## Raw data
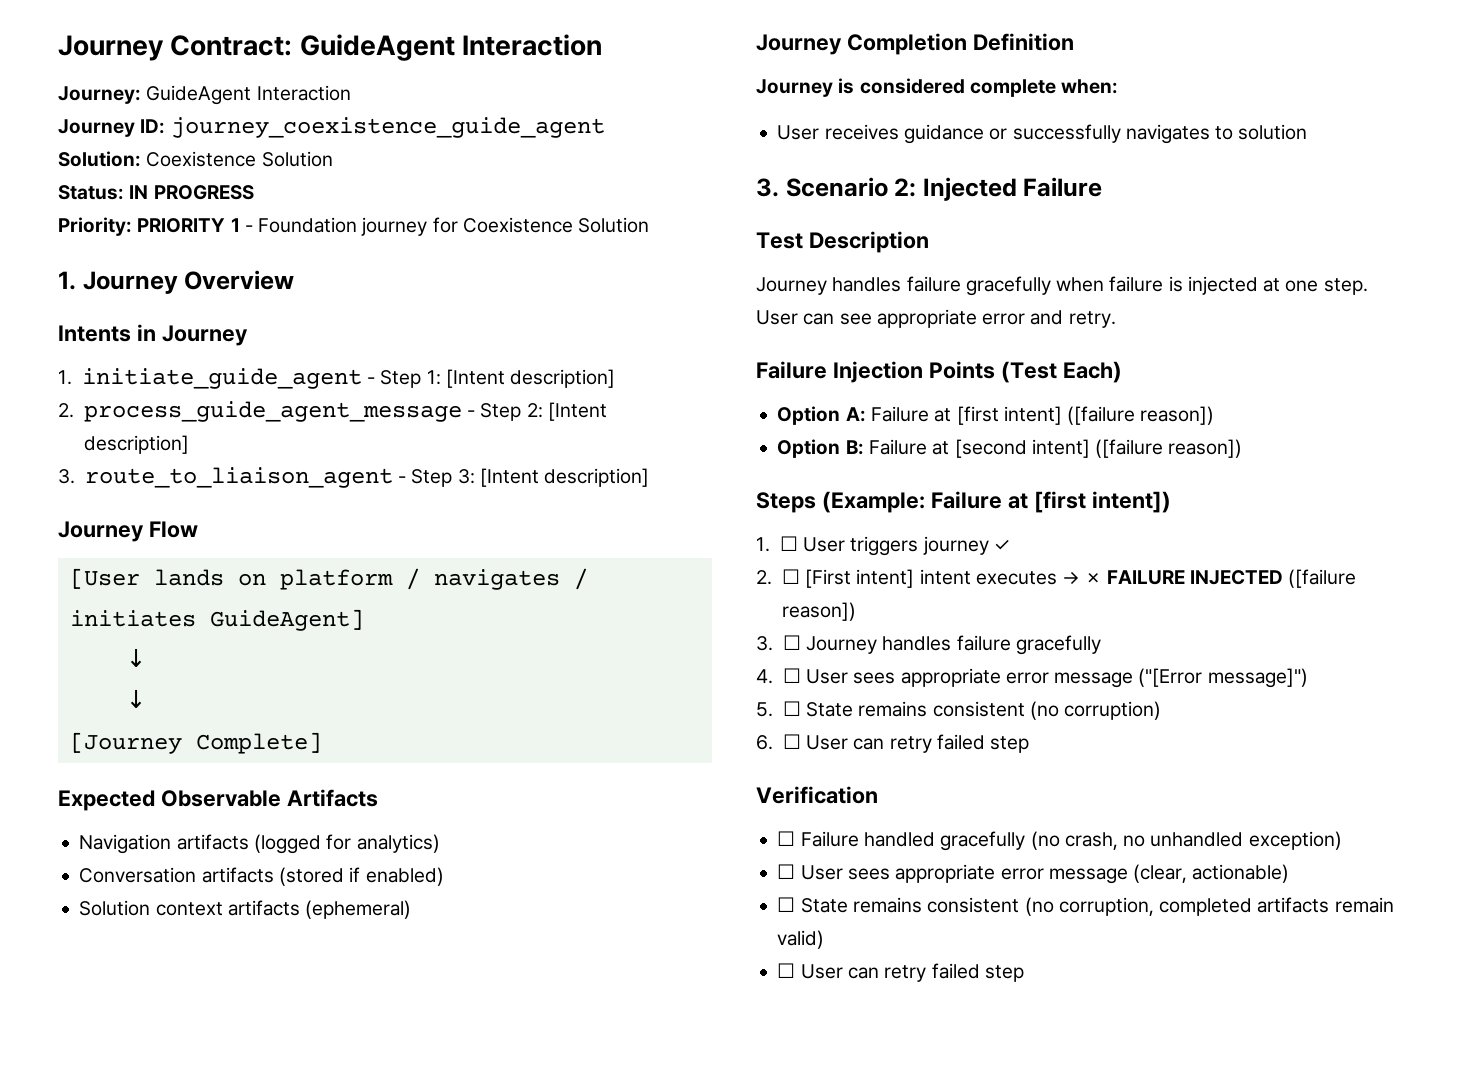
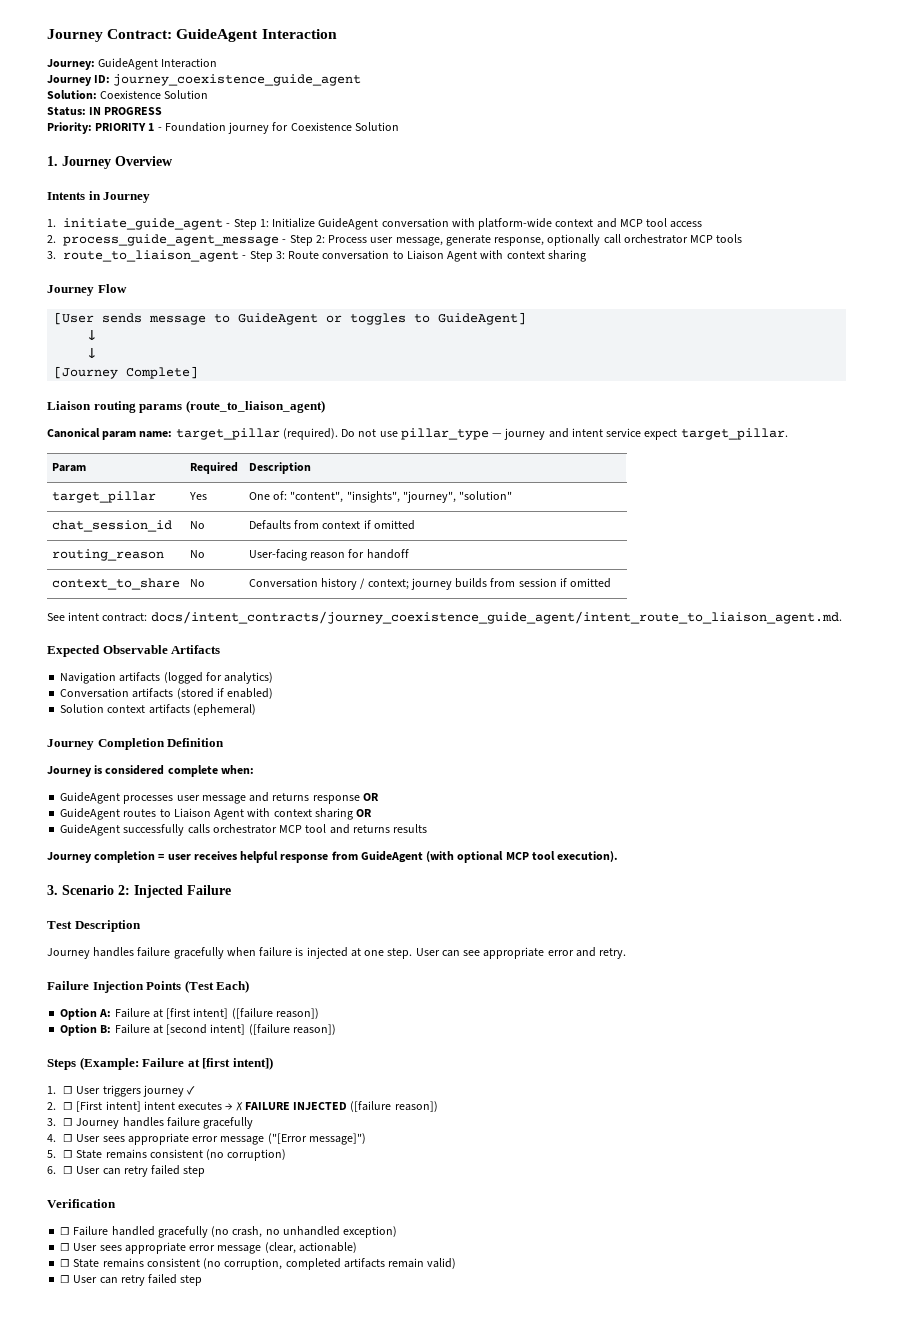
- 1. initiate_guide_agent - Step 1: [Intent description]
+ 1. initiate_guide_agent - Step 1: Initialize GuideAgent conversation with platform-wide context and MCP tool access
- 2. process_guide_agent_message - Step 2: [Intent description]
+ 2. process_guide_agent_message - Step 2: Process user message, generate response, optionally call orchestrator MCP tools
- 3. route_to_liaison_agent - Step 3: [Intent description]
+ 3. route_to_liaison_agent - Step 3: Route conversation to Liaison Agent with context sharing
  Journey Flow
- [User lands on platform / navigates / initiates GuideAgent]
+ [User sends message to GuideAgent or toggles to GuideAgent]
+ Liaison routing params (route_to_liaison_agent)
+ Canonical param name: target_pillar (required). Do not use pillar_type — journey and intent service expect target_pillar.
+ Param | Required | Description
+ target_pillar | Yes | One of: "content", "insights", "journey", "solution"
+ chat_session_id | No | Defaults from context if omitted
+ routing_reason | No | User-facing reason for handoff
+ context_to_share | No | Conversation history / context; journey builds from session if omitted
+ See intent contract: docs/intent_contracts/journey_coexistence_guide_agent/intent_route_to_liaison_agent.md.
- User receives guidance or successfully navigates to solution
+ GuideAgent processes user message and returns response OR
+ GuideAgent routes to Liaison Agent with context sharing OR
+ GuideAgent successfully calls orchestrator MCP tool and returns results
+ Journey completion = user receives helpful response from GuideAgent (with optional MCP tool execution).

---

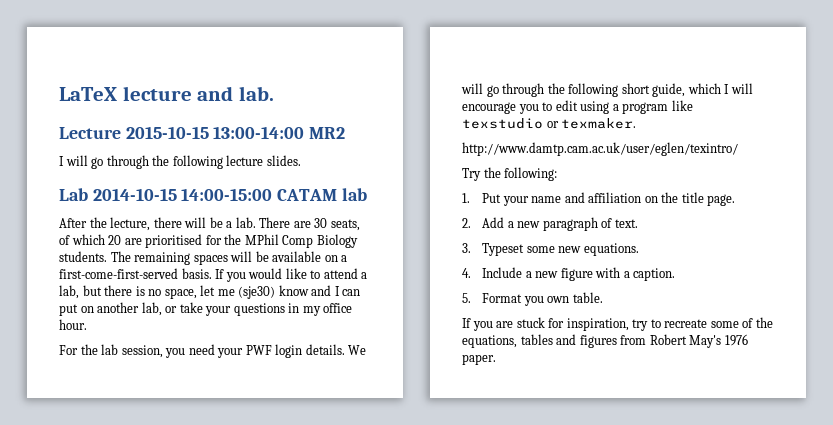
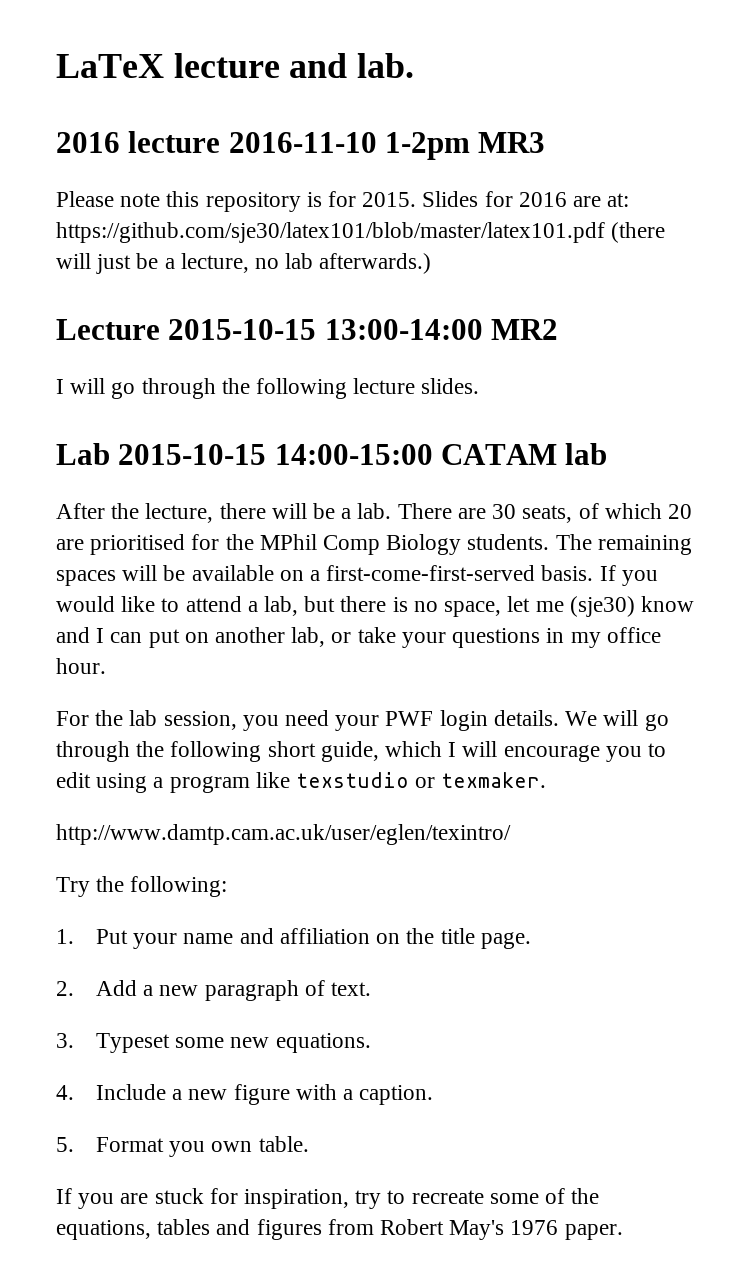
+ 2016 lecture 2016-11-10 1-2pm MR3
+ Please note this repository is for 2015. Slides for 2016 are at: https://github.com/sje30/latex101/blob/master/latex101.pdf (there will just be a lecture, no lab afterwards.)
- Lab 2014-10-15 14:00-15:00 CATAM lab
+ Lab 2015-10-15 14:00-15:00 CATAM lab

## What is expected
Take exactly the lines from the one containing "- 1. initiate_guide_agent" through the one containing "- 2. process_guide_agent_message" in the data above, and output them with nothing added.

## Response to this task
- 1. initiate_guide_agent - Step 1: [Intent description]
+ 1. initiate_guide_agent - Step 1: Initialize GuideAgent conversation with platform-wide context and MCP tool access
- 2. process_guide_agent_message - Step 2: [Intent description]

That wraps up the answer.